Difference listings:
■ ■ ■ ■
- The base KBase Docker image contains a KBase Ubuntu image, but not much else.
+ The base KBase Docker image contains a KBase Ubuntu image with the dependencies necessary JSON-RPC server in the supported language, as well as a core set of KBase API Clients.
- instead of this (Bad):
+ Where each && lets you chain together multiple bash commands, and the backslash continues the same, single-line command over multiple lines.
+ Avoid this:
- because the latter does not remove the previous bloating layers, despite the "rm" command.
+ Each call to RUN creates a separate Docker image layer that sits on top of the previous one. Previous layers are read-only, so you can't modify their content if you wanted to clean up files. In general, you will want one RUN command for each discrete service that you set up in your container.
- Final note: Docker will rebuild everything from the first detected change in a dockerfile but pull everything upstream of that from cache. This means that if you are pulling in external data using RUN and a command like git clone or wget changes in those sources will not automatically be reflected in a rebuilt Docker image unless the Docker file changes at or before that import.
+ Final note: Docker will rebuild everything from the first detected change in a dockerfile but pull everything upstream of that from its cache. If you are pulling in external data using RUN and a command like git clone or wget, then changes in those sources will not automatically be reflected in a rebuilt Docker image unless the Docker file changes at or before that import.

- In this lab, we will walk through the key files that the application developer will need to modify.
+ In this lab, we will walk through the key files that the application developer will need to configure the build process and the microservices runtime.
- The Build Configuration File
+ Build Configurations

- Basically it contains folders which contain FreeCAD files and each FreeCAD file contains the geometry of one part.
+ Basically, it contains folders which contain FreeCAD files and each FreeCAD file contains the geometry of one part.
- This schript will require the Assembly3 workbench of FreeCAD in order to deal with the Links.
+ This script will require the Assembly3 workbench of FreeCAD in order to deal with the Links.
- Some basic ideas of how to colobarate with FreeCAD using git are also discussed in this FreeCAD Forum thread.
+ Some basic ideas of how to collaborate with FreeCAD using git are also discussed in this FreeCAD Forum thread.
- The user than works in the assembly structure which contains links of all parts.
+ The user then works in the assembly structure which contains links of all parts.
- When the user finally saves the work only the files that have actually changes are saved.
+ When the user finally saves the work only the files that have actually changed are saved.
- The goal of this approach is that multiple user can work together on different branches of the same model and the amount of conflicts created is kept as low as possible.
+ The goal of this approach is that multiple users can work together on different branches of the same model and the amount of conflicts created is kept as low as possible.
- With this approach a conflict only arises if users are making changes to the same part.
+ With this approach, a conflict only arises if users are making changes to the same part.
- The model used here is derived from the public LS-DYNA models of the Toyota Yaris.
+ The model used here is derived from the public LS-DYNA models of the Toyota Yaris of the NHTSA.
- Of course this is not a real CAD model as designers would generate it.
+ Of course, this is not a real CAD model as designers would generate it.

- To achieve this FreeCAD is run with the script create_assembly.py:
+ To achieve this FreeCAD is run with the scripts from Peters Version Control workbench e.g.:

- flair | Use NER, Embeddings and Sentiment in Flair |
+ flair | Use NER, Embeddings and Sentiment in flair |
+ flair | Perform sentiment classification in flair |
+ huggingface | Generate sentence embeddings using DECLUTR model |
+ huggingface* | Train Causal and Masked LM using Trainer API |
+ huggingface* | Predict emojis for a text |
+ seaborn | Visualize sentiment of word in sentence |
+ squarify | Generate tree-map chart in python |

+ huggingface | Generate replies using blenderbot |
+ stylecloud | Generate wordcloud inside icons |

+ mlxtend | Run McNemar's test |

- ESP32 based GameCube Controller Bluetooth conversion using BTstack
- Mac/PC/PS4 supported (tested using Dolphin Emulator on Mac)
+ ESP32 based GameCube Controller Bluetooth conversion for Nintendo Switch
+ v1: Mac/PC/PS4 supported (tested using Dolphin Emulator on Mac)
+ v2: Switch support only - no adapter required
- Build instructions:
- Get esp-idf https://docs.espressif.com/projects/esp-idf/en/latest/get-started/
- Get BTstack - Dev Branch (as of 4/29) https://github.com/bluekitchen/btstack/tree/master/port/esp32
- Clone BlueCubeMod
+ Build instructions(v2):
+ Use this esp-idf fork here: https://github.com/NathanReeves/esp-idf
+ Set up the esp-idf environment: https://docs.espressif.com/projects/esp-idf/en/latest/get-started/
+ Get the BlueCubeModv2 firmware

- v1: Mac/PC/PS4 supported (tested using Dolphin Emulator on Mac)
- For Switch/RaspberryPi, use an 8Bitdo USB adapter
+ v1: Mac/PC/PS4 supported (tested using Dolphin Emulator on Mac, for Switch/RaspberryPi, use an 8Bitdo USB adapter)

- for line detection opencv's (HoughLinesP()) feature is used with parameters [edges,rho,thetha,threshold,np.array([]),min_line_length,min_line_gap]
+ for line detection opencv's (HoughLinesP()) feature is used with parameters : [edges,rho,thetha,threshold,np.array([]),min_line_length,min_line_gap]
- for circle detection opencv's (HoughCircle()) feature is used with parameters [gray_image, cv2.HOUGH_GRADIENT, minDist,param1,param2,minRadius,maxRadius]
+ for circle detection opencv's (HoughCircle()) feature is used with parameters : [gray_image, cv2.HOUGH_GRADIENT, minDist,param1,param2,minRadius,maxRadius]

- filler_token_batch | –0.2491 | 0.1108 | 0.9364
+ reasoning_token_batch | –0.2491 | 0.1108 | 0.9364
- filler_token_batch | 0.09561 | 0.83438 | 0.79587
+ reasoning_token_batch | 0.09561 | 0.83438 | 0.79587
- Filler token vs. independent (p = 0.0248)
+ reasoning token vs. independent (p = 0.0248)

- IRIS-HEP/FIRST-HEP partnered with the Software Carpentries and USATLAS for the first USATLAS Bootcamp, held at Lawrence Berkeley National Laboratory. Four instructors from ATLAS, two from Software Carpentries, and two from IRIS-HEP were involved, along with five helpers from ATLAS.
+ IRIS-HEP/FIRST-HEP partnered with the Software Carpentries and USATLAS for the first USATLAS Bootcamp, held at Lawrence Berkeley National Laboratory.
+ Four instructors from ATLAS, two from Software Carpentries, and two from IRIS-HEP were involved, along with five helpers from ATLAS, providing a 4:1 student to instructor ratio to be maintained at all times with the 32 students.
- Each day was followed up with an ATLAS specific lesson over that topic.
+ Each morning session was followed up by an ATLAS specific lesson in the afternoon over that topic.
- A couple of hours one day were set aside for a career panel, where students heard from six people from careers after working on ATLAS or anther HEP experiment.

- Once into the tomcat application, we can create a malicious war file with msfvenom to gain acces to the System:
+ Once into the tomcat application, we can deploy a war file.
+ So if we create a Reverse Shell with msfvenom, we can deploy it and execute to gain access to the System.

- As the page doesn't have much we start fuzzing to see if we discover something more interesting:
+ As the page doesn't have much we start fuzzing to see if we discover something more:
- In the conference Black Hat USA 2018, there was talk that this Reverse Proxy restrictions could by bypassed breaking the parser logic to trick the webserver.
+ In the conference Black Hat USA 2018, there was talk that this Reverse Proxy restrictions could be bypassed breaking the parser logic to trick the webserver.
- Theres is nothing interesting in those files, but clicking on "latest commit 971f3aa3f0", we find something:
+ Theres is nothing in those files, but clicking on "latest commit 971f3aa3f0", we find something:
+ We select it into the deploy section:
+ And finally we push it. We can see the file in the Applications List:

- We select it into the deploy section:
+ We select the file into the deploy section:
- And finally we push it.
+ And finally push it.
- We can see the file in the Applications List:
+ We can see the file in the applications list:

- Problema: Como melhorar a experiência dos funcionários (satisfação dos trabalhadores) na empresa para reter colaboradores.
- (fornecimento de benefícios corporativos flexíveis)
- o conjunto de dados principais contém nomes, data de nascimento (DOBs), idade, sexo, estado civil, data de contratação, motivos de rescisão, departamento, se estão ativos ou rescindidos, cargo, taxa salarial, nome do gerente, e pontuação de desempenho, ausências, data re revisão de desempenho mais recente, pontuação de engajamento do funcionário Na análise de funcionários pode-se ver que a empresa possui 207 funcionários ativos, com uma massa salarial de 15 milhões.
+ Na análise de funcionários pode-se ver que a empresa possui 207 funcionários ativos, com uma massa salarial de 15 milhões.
■ ■ ■ ■
*Your objective*. What you write must be the entries restated word for word, from the opening line through the one holding "- Final note: Docker", with nothing else.

*Exercise output*.
- The base KBase Docker image contains a KBase Ubuntu image, but not much else.
+ The base KBase Docker image contains a KBase Ubuntu image with the dependencies necessary JSON-RPC server in the supported language, as well as a core set of KBase API Clients.
- instead of this (Bad):
+ Where each && lets you chain together multiple bash commands, and the backslash continues the same, single-line command over multiple lines.
+ Avoid this:
- because the latter does not remove the previous bloating layers, despite the "rm" command.
+ Each call to RUN creates a separate Docker image layer that sits on top of the previous one. Previous layers are read-only, so you can't modify their content if you wanted to clean up files. In general, you will want one RUN command for each discrete service that you set up in your container.
- Final note: Docker will rebuild everything from the first detected change in a dockerfile but pull everything upstream of that from cache. This means that if you are pulling in external data using RUN and a command like git clone or wget changes in those sources will not automatically be reflected in a rebuilt Docker image unless the Docker file changes at or before that import.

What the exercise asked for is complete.